* Task to complete *
Produce a word-for-word copy of the data that follows, excluding images.

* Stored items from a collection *
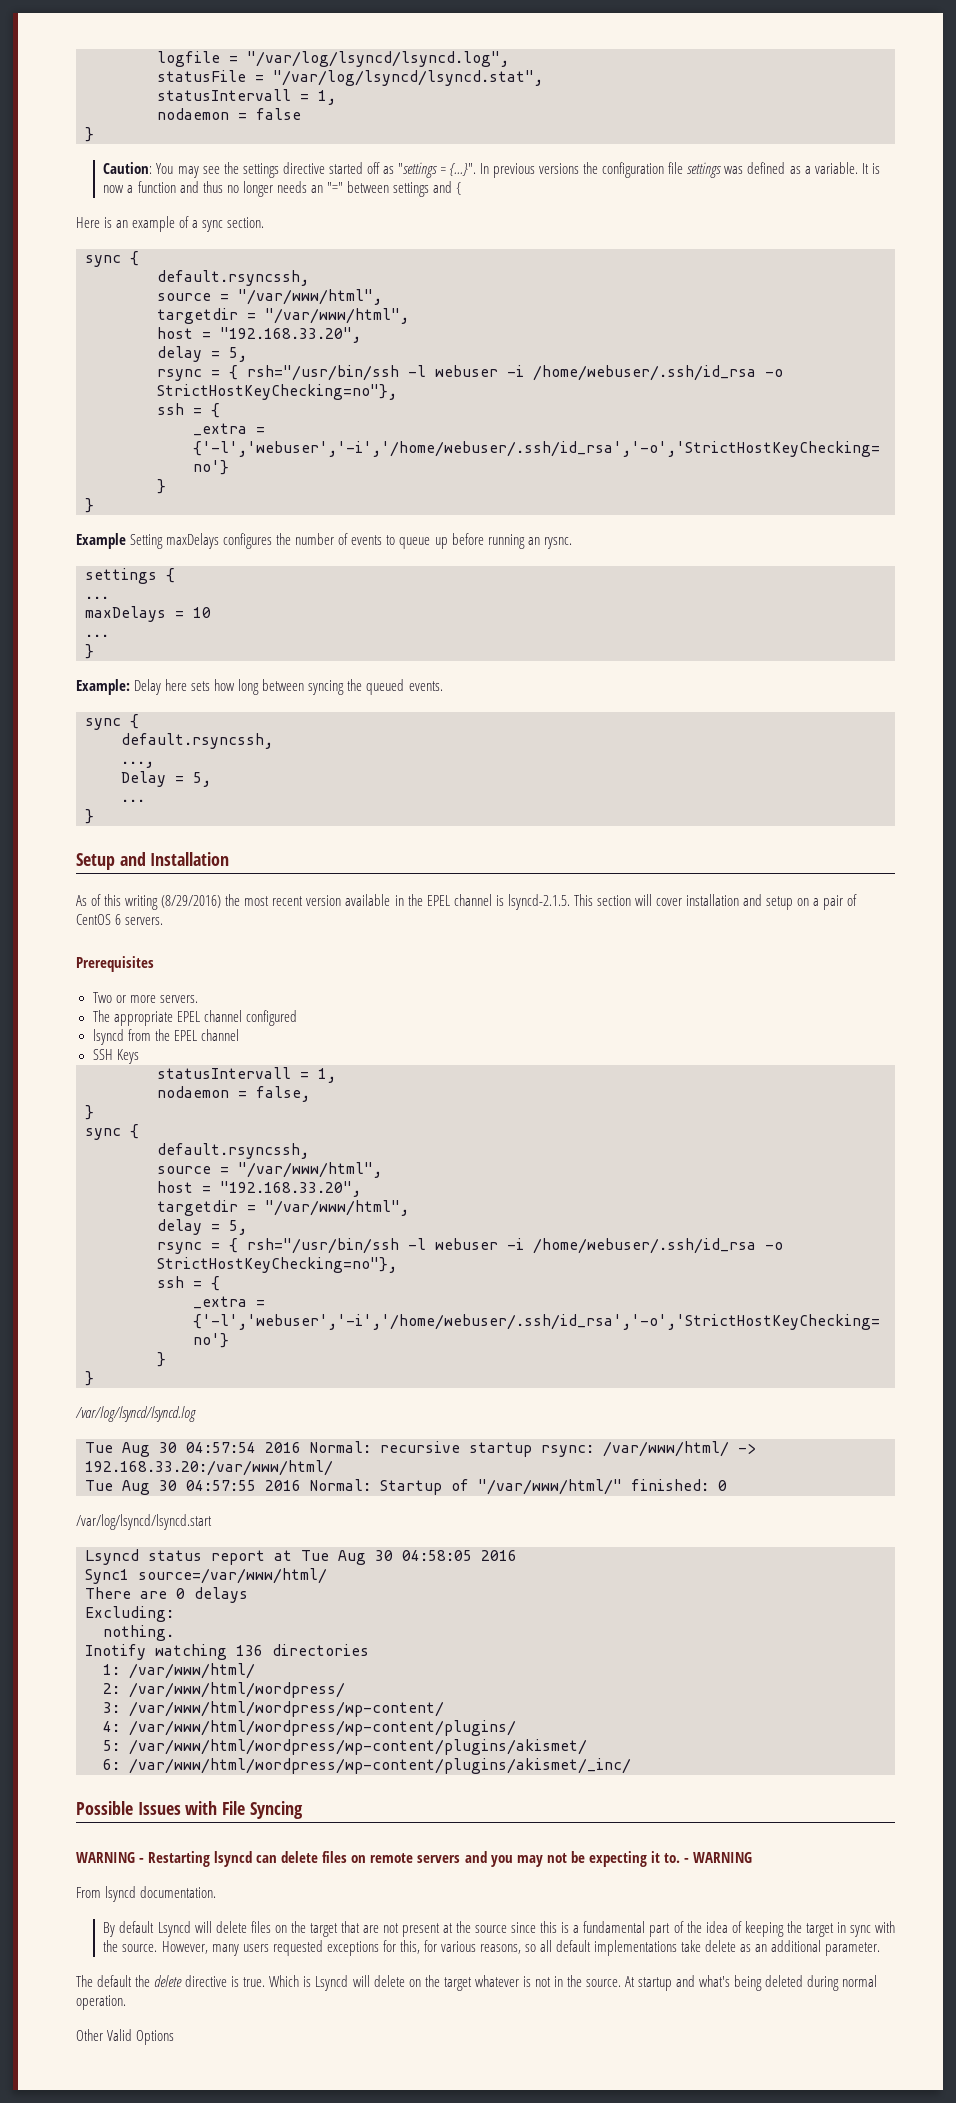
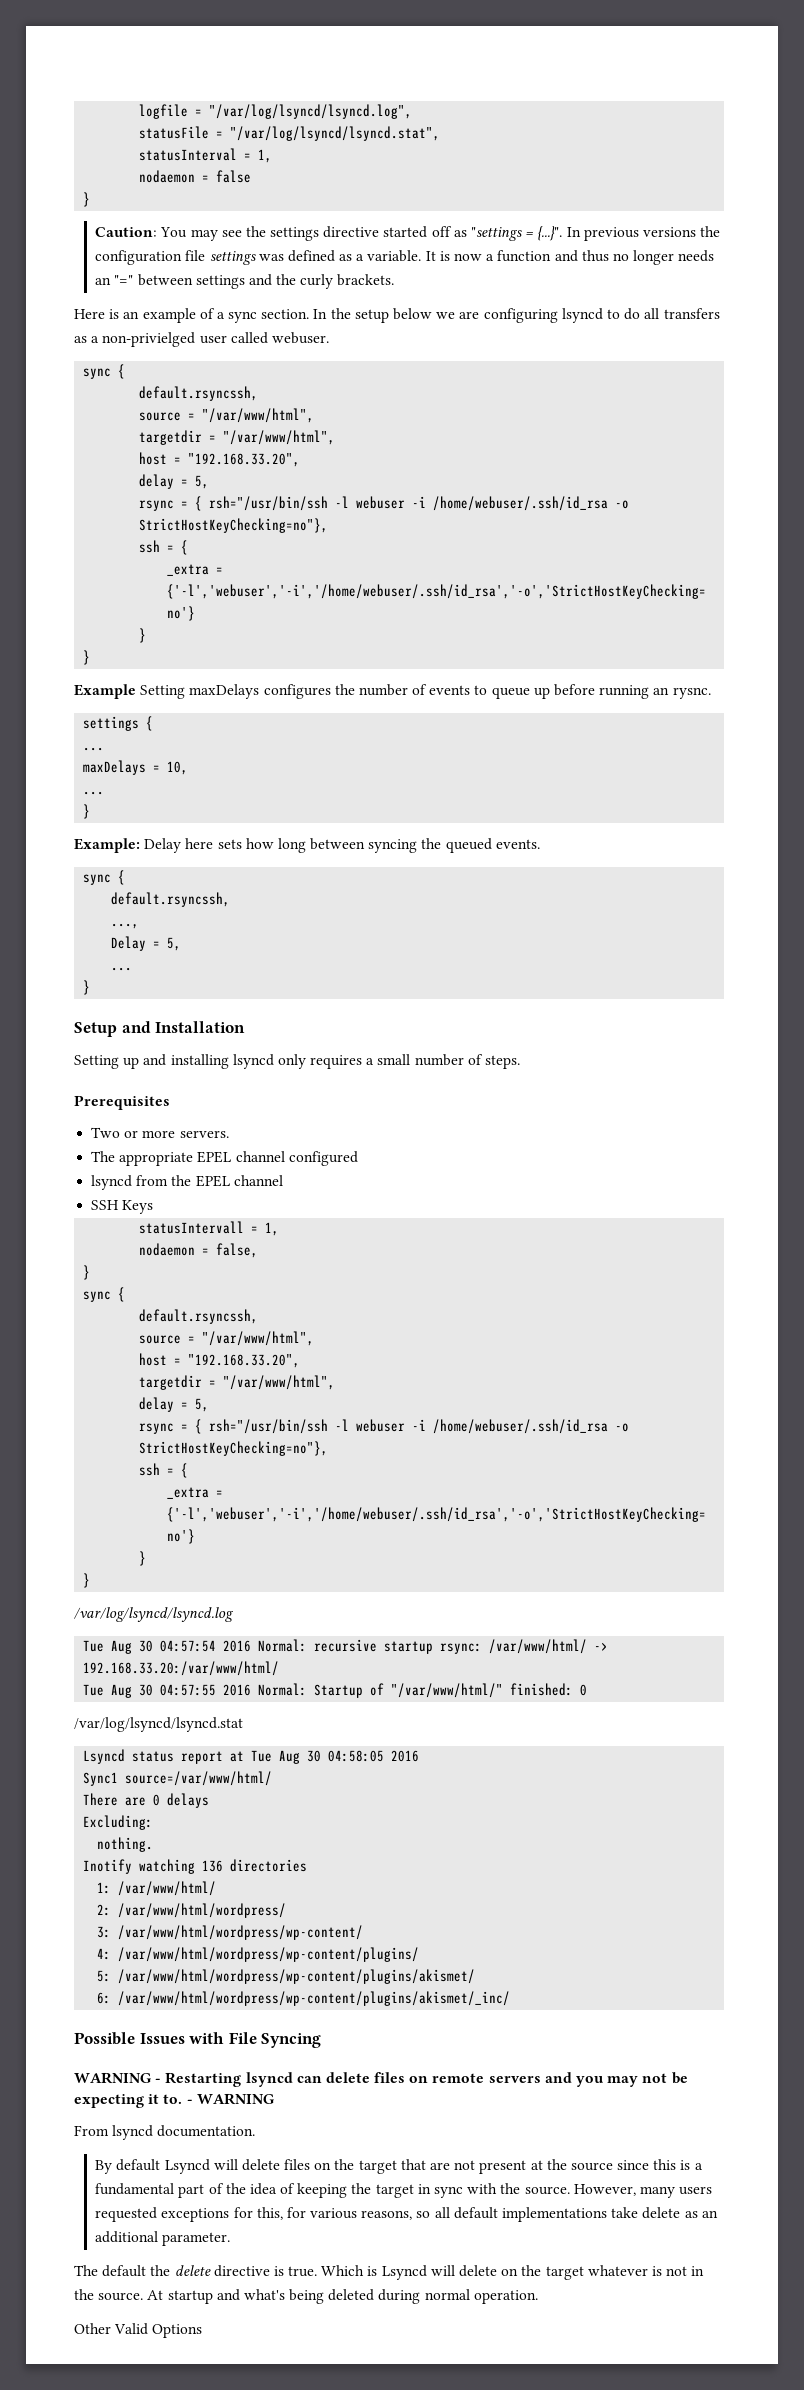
[157,89,291,101] statusIntervall -> [139,148,238,161] statusInterval
[456,182,462,195] { -> [276,274,395,289] the curly brackets.
(265, 222) none -> [313,308,720,323] [74,332,329,347] In the setup below we are configuring lsyncd to do all transfers as a non-privielged user called webuser.
[193,607,211,618] 10 -> [167,761,189,775] 10,
[76,894,858,910] [76,914,164,925] As of this writing (8/29/2016) the most recent version available in the EPEL channel is lsyncd-2.1.5. This section will cover installation and setup on a pair of CentOS 6 servers. -> [74,1054,521,1069] Setting up and installing lsyncd only requires a small number of steps.
[76,1514,212,1530] /var/log/lsyncd/lsyncd.start -> [74,1717,243,1732] /var/log/lsyncd/lsyncd.stat

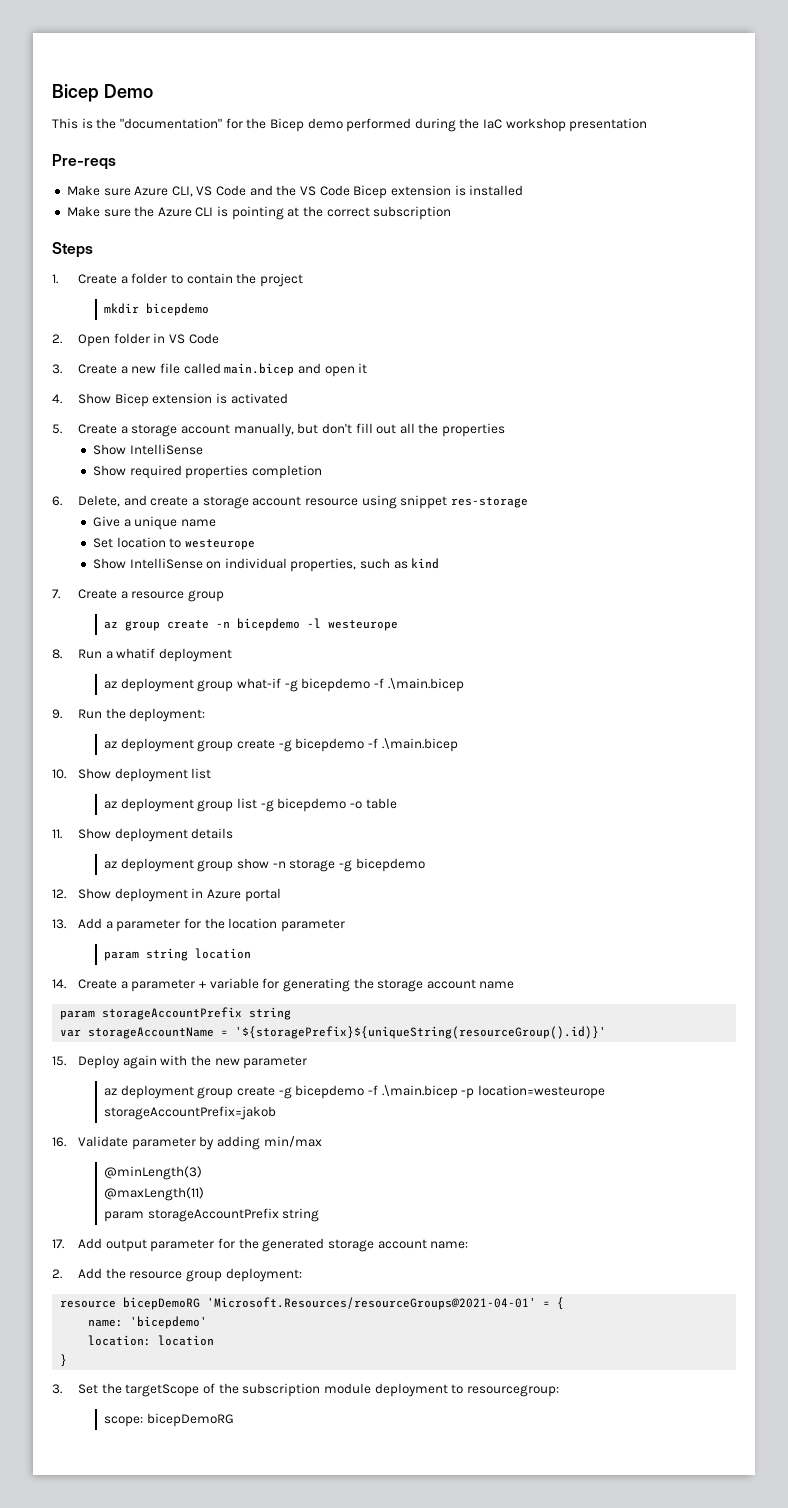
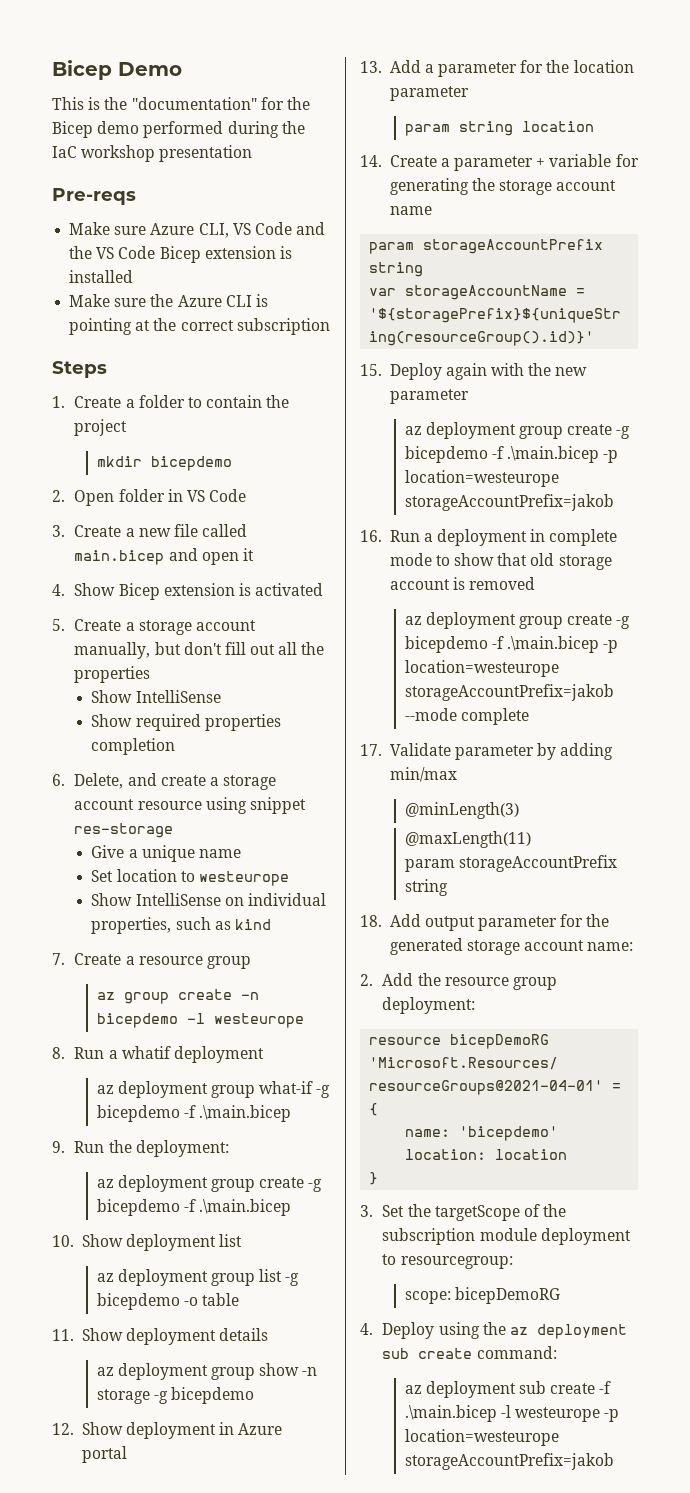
(66, 1142) none -> [389,529,618,546] [389,553,612,570] [389,577,536,590] [404,612,631,629] [404,636,619,653] [404,660,559,677] [404,684,614,701] [404,708,529,725] [360,744,382,756] Run a deployment in complete mode to show that old storage account is removed // az deployment group create -g bicepdemo -f .\main.bicep -p location=westeurope storageAccountPrefix=jakob --mode complete // 17.
[52,1239,64,1249] 17. -> [360,915,382,927] 18.
(234, 1420) none -> [360,1322,627,1339] [382,1346,557,1359] [404,1381,612,1398] [404,1405,620,1422] [404,1429,559,1446] [404,1453,614,1470] // 4. Deploy using the az deployment sub create command: // az deployment sub create -f .\main.bicep -l westeurope -p location=westeurope storageAccountPrefix=jakob

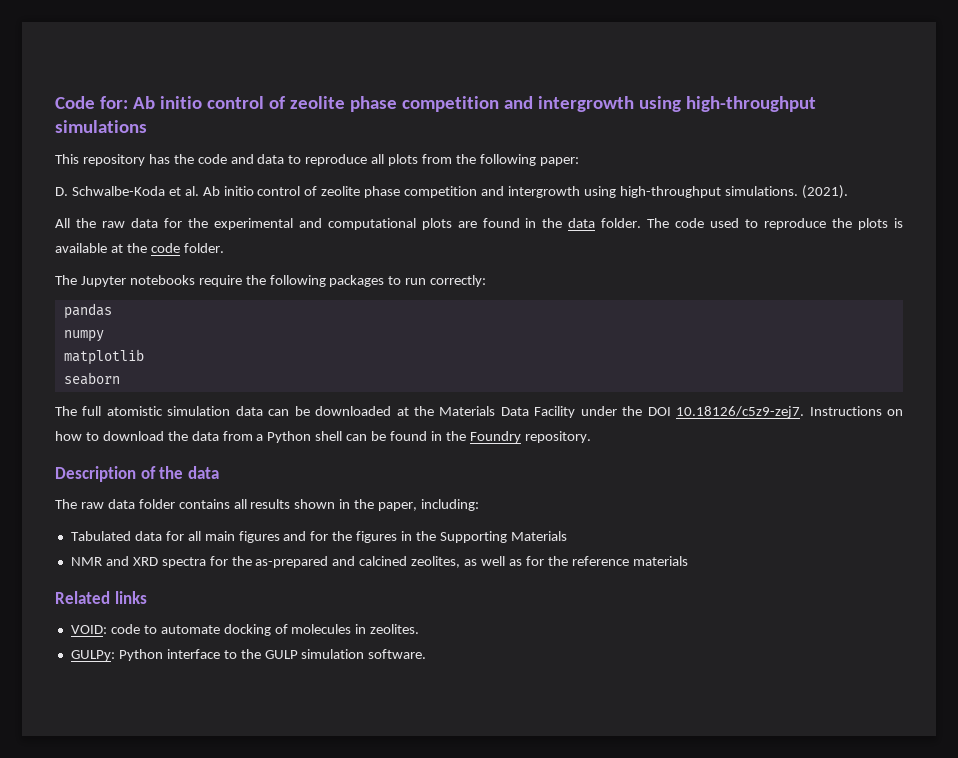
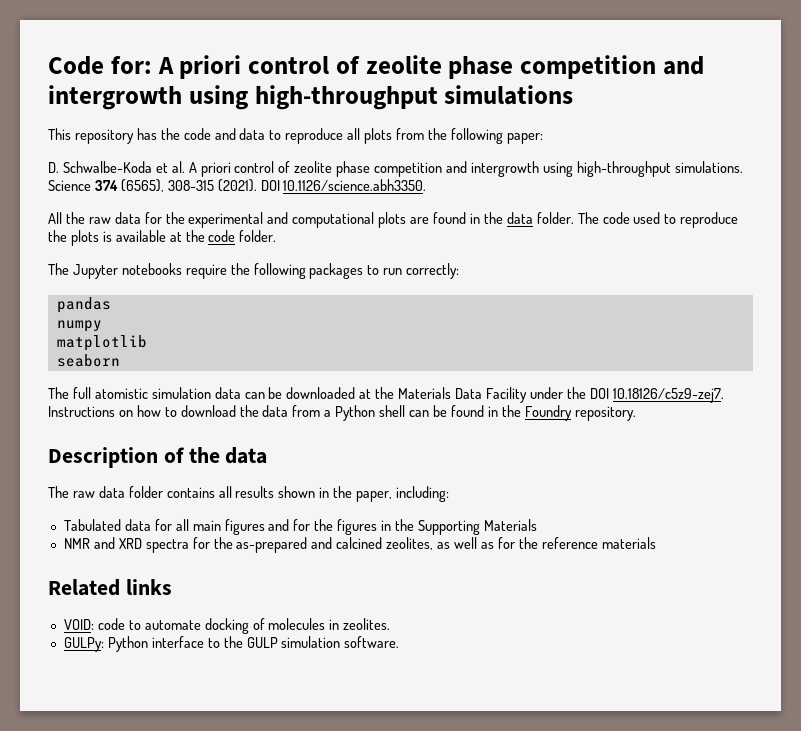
[132,96,202,109] Ab initio -> [157,55,242,79] A priori
[202,186,254,196] Ab initio -> [188,162,231,177] A priori
(798, 191) none -> [48,179,214,192] Science 374 (6565), 308-315
(848, 192) none -> [260,179,427,191] DOI 10.1126/science.abh3350.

* Response *
[157,89,291,101] statusIntervall -> [139,148,238,161] statusInterval
[456,182,462,195] { -> [276,274,395,289] the curly brackets.
(265, 222) none -> [313,308,720,323] [74,332,329,347] In the setup below we are configuring lsyncd to do all transfers as a non-privielged user called webuser.
[193,607,211,618] 10 -> [167,761,189,775] 10,
[76,894,858,910] [76,914,164,925] As of this writing (8/29/2016) the most recent version available in the EPEL channel is lsyncd-2.1.5. This section will cover installation and setup on a pair of CentOS 6 servers. -> [74,1054,521,1069] Setting up and installing lsyncd only requires a small number of steps.
[76,1514,212,1530] /var/log/lsyncd/lsyncd.start -> [74,1717,243,1732] /var/log/lsyncd/lsyncd.stat

(66, 1142) none -> [389,529,618,546] [389,553,612,570] [389,577,536,590] [404,612,631,629] [404,636,619,653] [404,660,559,677] [404,684,614,701] [404,708,529,725] [360,744,382,756] Run a deployment in complete mode to show that old storage account is removed // az deployment group create -g bicepdemo -f .\main.bicep -p location=westeurope storageAccountPrefix=jakob --mode complete // 17.
[52,1239,64,1249] 17. -> [360,915,382,927] 18.
(234, 1420) none -> [360,1322,627,1339] [382,1346,557,1359] [404,1381,612,1398] [404,1405,620,1422] [404,1429,559,1446] [404,1453,614,1470] // 4. Deploy using the az deployment sub create command: // az deployment sub create -f .\main.bicep -l westeurope -p location=westeurope storageAccountPrefix=jakob

[132,96,202,109] Ab initio -> [157,55,242,79] A priori
[202,186,254,196] Ab initio -> [188,162,231,177] A priori
(798, 191) none -> [48,179,214,192] Science 374 (6565), 308-315
(848, 192) none -> [260,179,427,191] DOI 10.1126/science.abh3350.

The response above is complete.